咔嚓、咔嚓、咔嚓……每一个在场的人都能清楚地听到这样的响声。当锃亮锋利的镰刀靠近稻谷的腰段时,一眨眼的功夫,所有的稻谷便被拦腰截断,留下齐刷刷的稻桩。这些看似再无用处的稻桩,在紧接着的秋雨的滋润下,兴许还会再度抽出嫩芽、结出秕谷。
割稻子虽是一茬接一茬地割下去,好像是机械性的动作。但是,再熟练的镰刀手,因为天气炎热或机械性重复而导致注意力不够集中、反应迟钝,一不小心割伤手指的情况简直是家常便饭。

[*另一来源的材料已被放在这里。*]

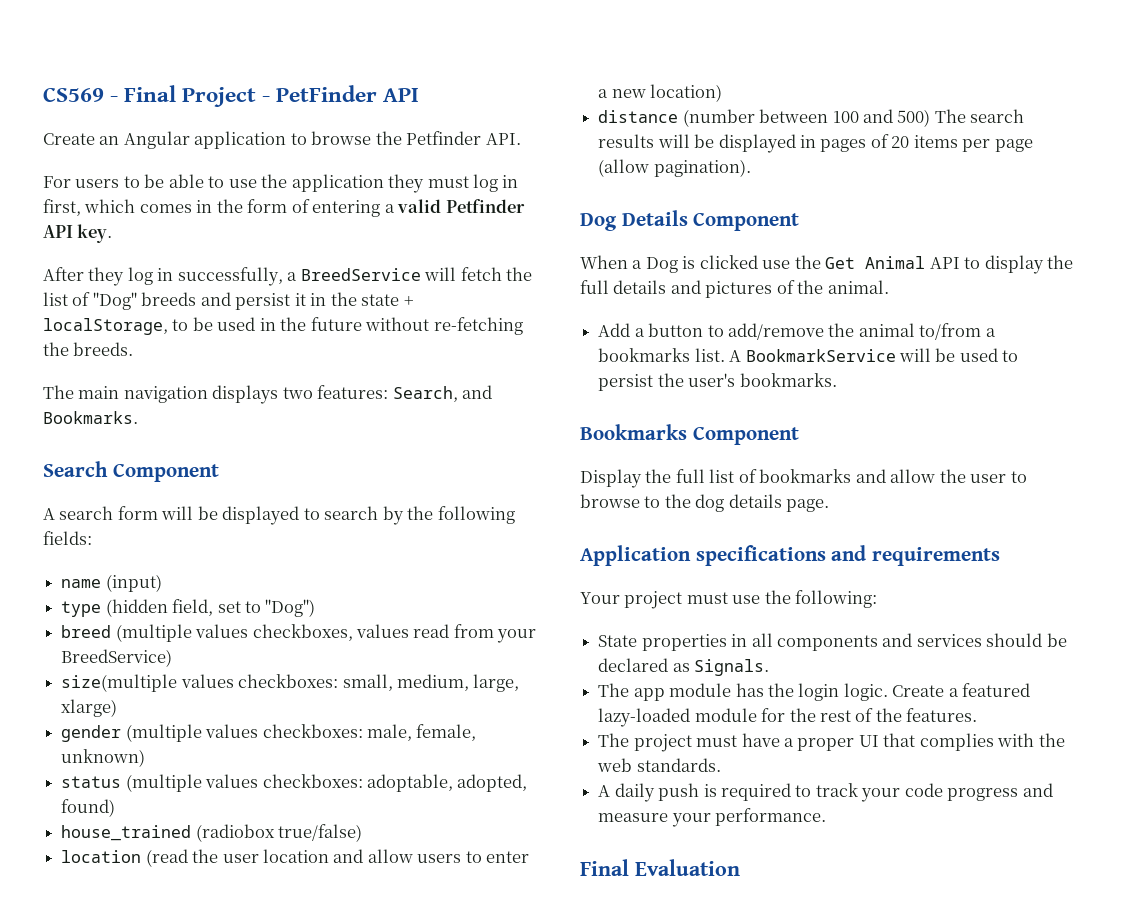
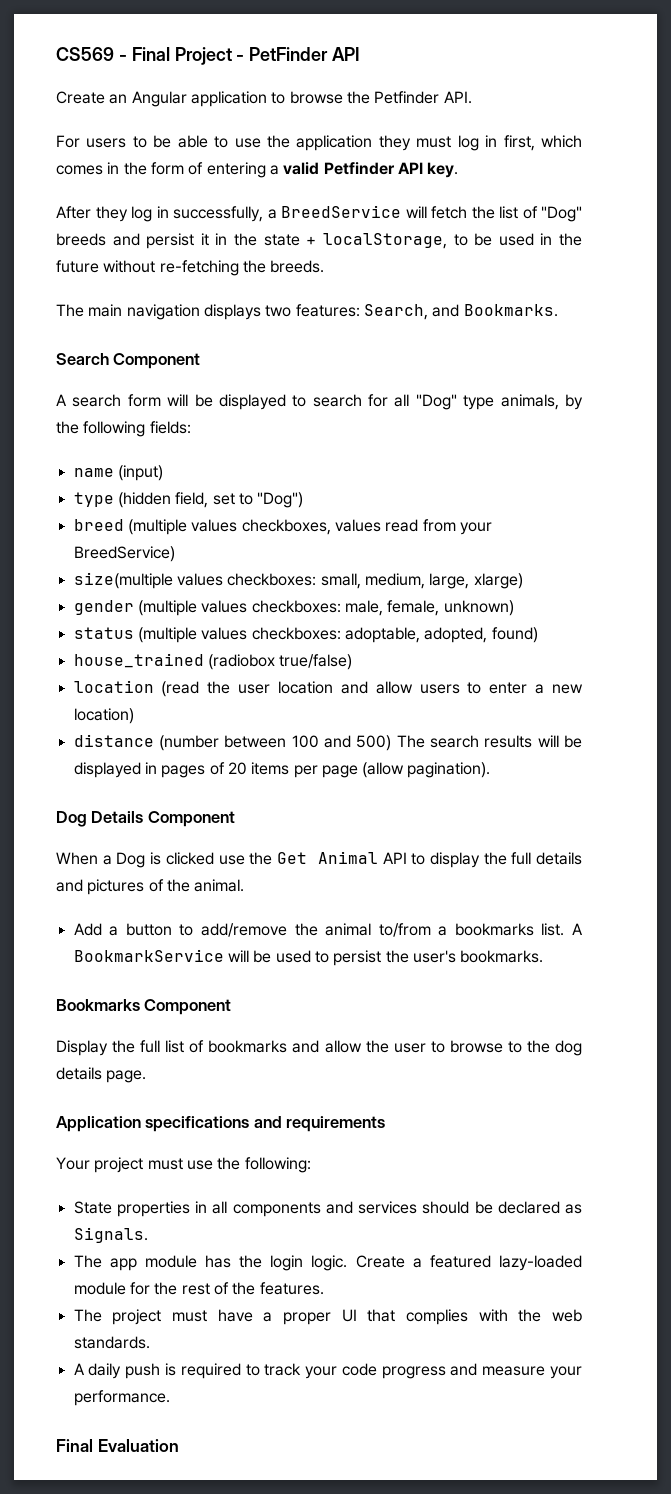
- A search form will be displayed to search by the following fields:
+ A search form will be displayed to search for all "Dog" type animals, by the following fields:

记得那次,也是同样简单的重复,我正头顶草帽割稻子。脚下的暑热一直往上窜,不一会儿,我两颊便变得绯红。豆大如雨的汗珠从额头上滚落,流到眼里,我顿时连眼睛都难以睁开。
于是,我将上衣的长袖往外翻了一截,用它还算干净的里面擦眼睛。同时,汗水源源不断地溜进嘴里。我终于知道,汗水和泪水的味道一样,都咸咸的。
由于汗水干扰了视线,再加上心中因闷热生出一肚子的烦躁。“哎哟”,我一不留神,镰刀把左手无名指划了一道口子。伤口的疼痛马上传导至大脑。我看到手掌和手背两面都淌着血,像受到某种不可忍受的刺激。
年仅十一二岁的我,用在课外书本上学到的止血知识,将右手按压在伤口上。另一方面,在强烈的委屈感的震荡下,我“哇”地放声大哭,并一屁股坐在了地上。
母亲听到我的哭声,在原地直起腰。她在放下手里的稻穗以便捏握另一把的同时,把脸转向我,问:“陈雪,你咋啦?”
离我更近的小姑走到我身边,发现我的手还在出血,让我把右手拿开,方便她看清我的伤口有多深。小姑仔细地查看完毕,轻柔地摸了一下我的头,告诉我不要紧,还安慰我别哭了。
说完,小姑又弯下腰,自顾自地割着稻子。父母始终任我坐在地上,他俩均是一言不发,也没有谁走过来查看我的伤口。我见状,哭得更厉害了。
因为年幼的我,此时不仅仅是因为受到了意外的伤害,更多的是不被大人关注的委屈。那时的我,希望用哭声吸引大人的注意,我想确认一件事——那就是,有人在乎我。
矛盾的总爆发是在我大三的那个暑假。同往年一样,我们全家顶着明晃晃的烈日,在水田里收割稻子。这一次,我还是负责割稻茬。